Coping strategies can help you learn to accept situations that are beyond your control and find ways to help you feel better even if the problem still exists. When you develop coping strategies, you’re able to build resilience. You’re able to see things in a better perspective and you’ll feel much better about how you handled a certain situation. Being able to cope with things makes you a stronger person.

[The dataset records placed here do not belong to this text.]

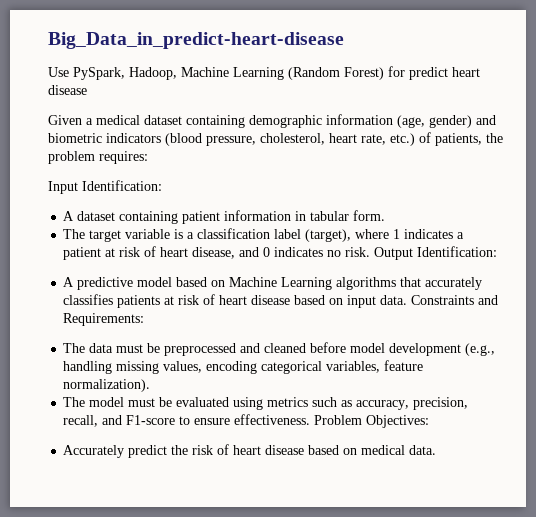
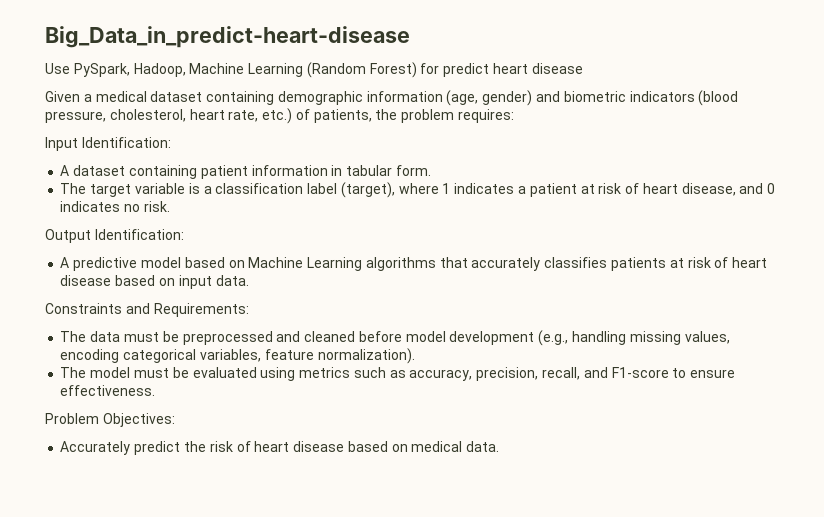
- The target variable is a classification label (target), where 1 indicates a patient at risk of heart disease, and 0 indicates no risk. Output Identification:
+ The target variable is a classification label (target), where 1 indicates a patient at risk of heart disease, and 0 indicates no risk.
+ Output Identification:
- A predictive model based on Machine Learning algorithms that accurately classifies patients at risk of heart disease based on input data. Constraints and Requirements:
+ A predictive model based on Machine Learning algorithms that accurately classifies patients at risk of heart disease based on input data.
+ Constraints and Requirements:
- The model must be evaluated using metrics such as accuracy, precision, recall, and F1-score to ensure effectiveness. Problem Objectives:
+ The model must be evaluated using metrics such as accuracy, precision, recall, and F1-score to ensure effectiveness.
+ Problem Objectives:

To develop coping strategies, try taking the following actions:

  • Challenge negative self-talk. Try and focus more on positives about yourself rather than the negatives. The less you bring yourself down, the better you feel about yourself. Check out our article here for more information.

  • Talk to people who can support you.  Opening up, whether it’s to a best friend, a close family member, or a counselor, can be helpful. They may offer a new perspective or just a comforting response to help you through. If you feel uncomfortable talking to someone in person, you can also call a helpline anonymously. There is always someone there to listen to you.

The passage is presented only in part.